What the task asks: Here is the task for the records below: repeat exactly the lines from the one with "this LOI, is" to the one with "- This LOI shall", both included, and nothing else.

_____

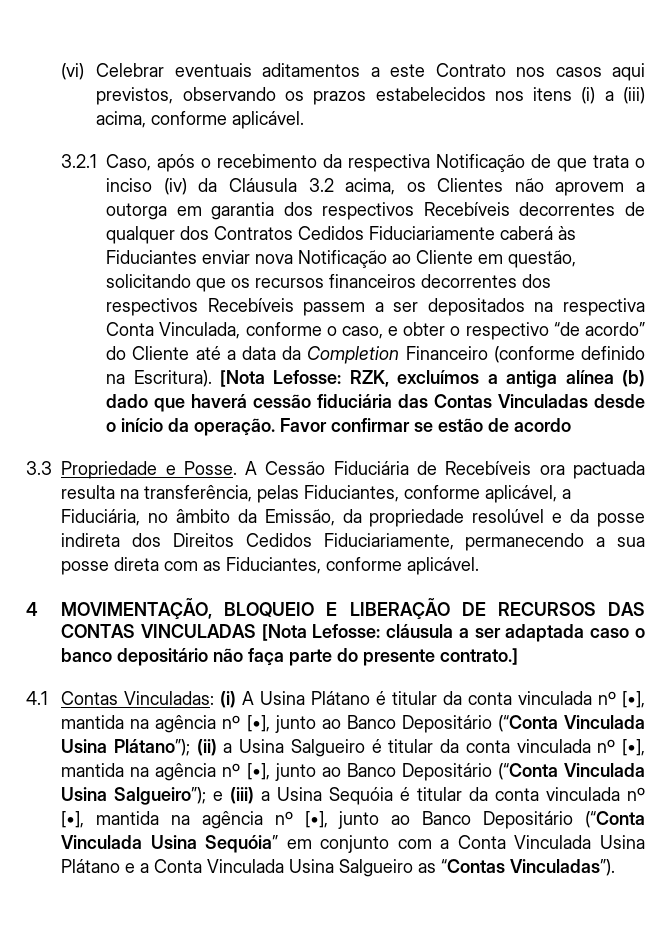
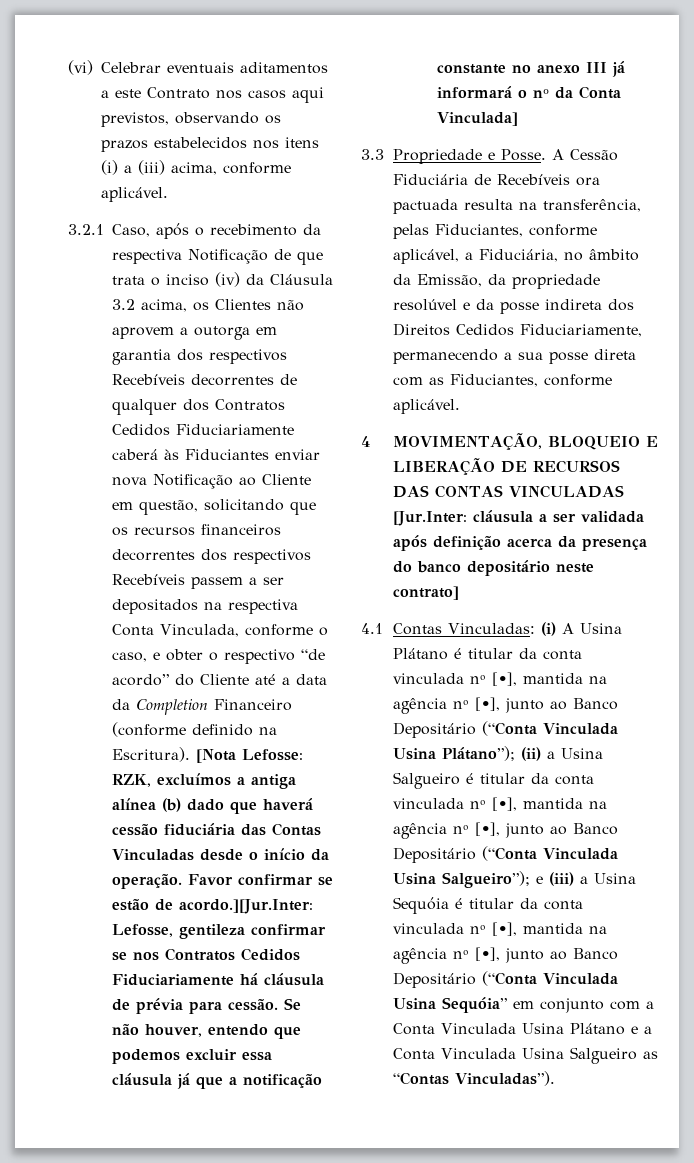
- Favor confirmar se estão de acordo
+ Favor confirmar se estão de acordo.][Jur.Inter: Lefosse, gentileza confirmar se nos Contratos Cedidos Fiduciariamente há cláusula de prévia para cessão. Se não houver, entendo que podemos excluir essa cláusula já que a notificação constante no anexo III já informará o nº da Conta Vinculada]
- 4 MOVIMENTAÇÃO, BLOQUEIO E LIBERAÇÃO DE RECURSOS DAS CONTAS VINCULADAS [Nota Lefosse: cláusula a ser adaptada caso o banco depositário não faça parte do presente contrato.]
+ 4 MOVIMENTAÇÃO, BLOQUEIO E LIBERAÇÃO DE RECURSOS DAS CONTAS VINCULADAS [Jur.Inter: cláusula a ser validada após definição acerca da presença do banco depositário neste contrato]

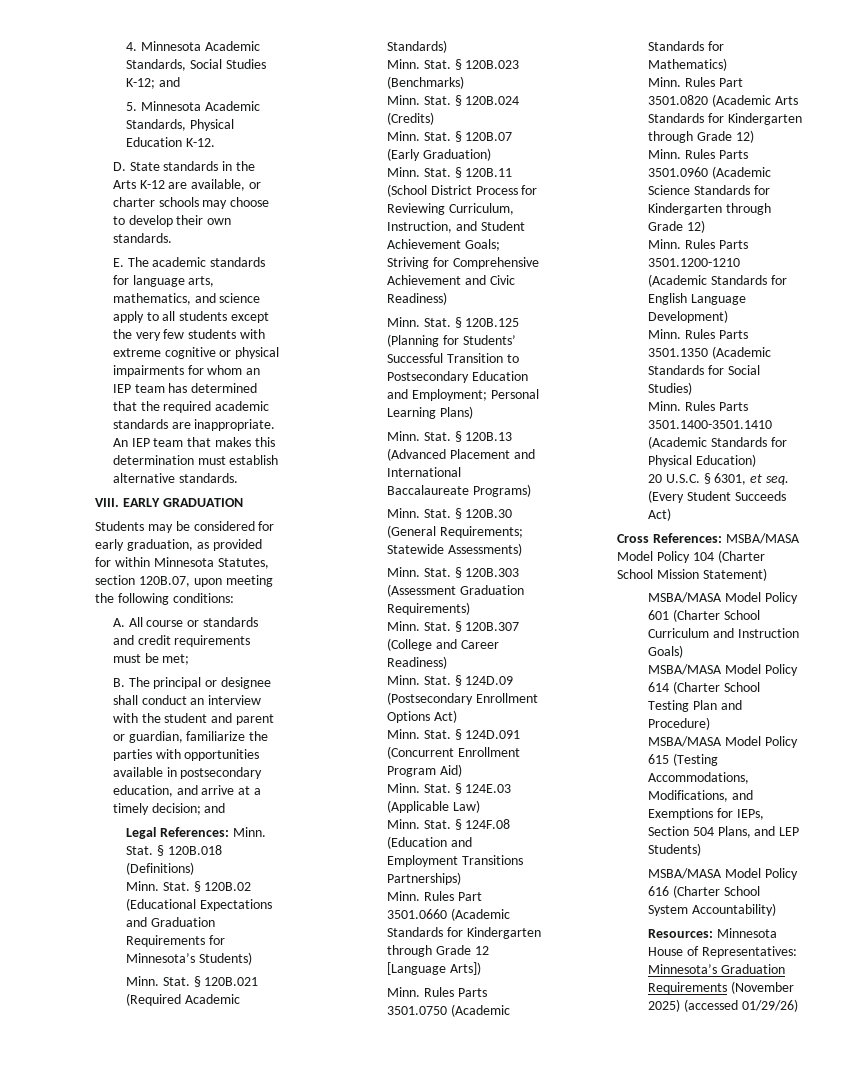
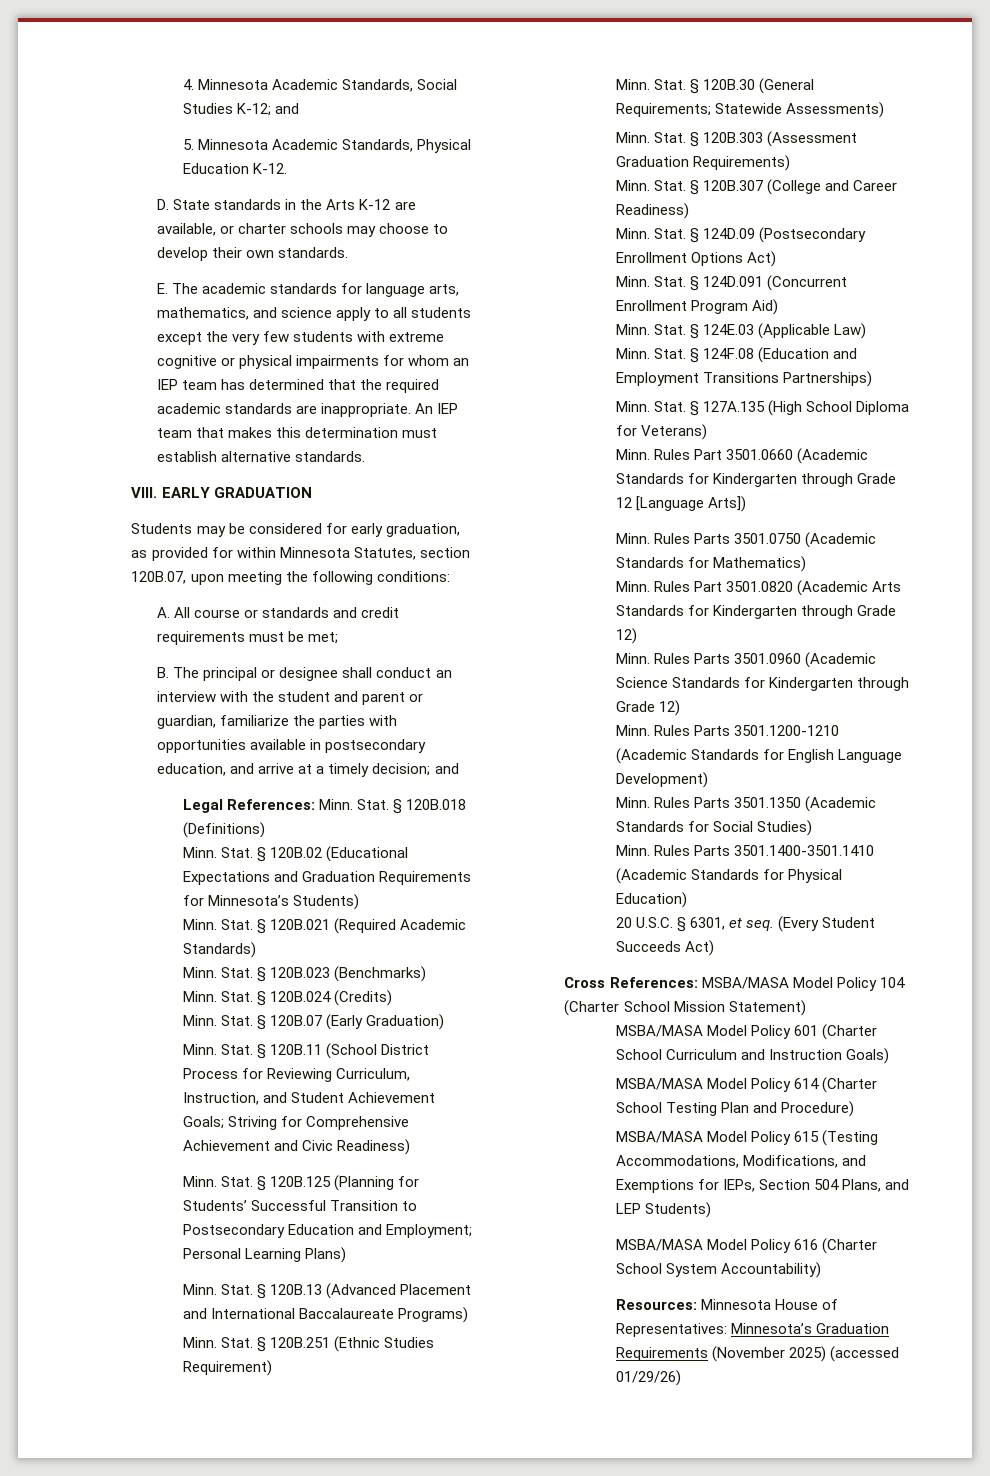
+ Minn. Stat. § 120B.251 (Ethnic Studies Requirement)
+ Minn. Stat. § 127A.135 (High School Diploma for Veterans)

_____

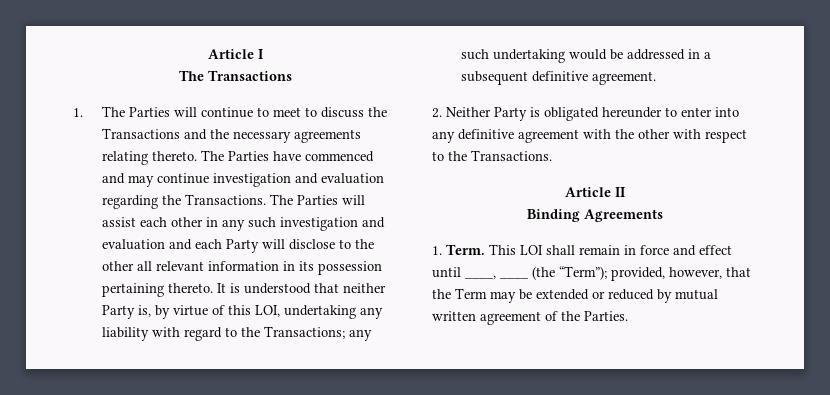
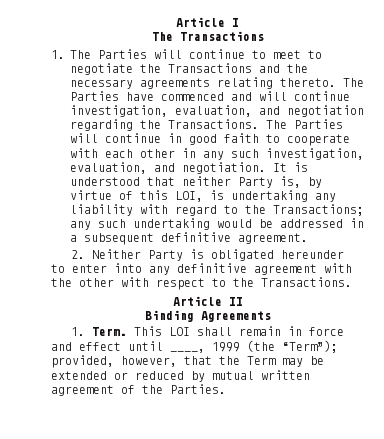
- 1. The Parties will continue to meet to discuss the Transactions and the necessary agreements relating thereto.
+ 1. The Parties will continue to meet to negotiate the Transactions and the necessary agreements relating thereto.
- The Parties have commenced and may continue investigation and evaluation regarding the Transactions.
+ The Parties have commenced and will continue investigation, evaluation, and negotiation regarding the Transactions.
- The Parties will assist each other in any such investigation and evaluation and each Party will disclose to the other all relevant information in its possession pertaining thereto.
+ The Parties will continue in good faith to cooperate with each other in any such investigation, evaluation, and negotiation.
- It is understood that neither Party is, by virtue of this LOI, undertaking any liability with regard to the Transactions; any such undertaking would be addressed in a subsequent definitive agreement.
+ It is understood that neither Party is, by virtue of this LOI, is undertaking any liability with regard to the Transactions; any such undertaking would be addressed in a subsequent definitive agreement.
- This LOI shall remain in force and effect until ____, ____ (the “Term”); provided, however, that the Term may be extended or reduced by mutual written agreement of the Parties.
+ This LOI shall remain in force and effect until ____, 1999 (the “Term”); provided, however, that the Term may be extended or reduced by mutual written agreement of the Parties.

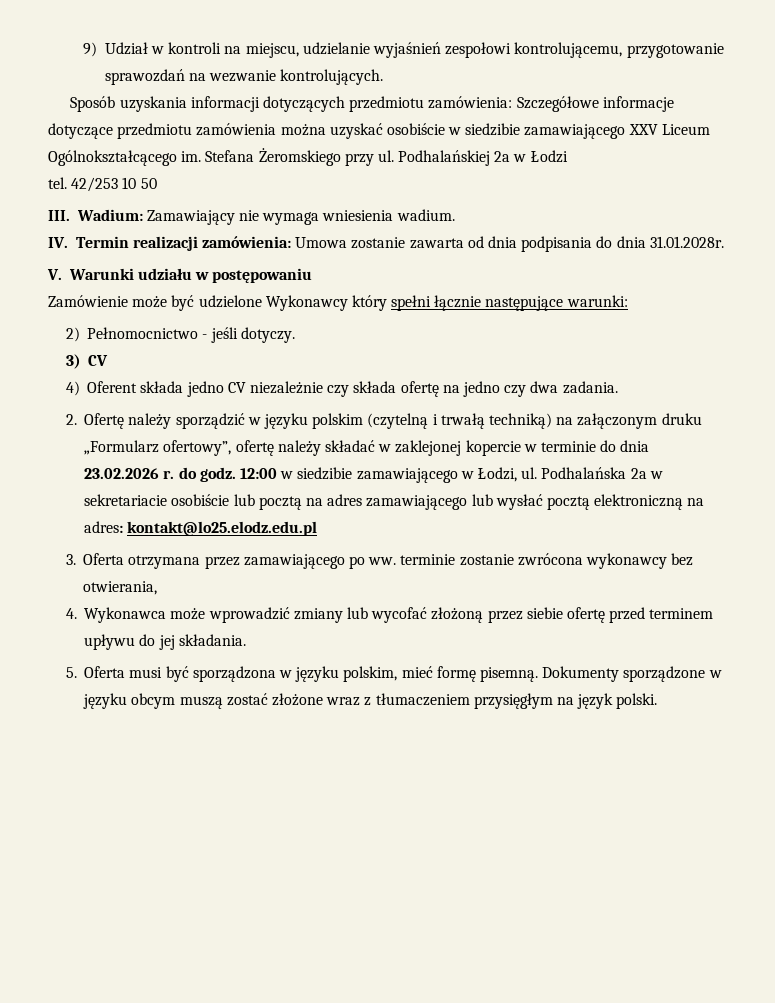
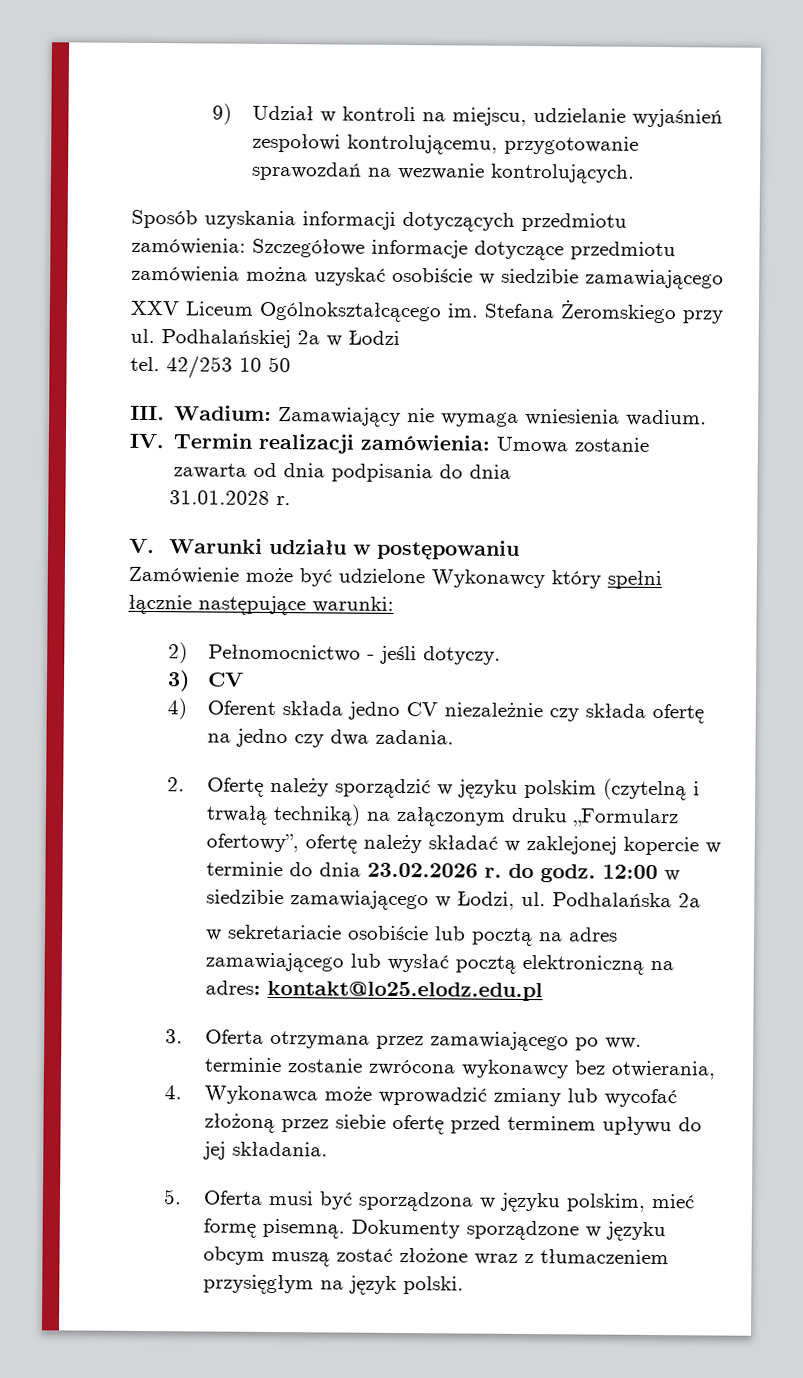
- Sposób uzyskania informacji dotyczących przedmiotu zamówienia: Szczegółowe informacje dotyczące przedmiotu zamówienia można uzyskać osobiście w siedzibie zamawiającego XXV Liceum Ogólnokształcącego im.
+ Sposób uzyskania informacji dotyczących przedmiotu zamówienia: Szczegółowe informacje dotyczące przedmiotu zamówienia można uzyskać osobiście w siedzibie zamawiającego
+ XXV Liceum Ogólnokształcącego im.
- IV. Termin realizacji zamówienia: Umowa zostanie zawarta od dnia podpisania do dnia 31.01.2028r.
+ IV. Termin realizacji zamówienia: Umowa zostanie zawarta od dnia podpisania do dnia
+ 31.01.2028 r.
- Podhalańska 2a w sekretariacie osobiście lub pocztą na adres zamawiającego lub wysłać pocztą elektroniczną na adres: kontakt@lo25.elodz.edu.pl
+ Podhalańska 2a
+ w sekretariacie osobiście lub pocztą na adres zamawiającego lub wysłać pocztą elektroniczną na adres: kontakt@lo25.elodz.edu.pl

_____

Reply to the exercise:
+ It is understood that neither Party is, by virtue of this LOI, is undertaking any liability with regard to the Transactions; any such undertaking would be addressed in a subsequent definitive agreement.
- This LOI shall remain in force and effect until ____, ____ (the “Term”); provided, however, that the Term may be extended or reduced by mutual written agreement of the Parties.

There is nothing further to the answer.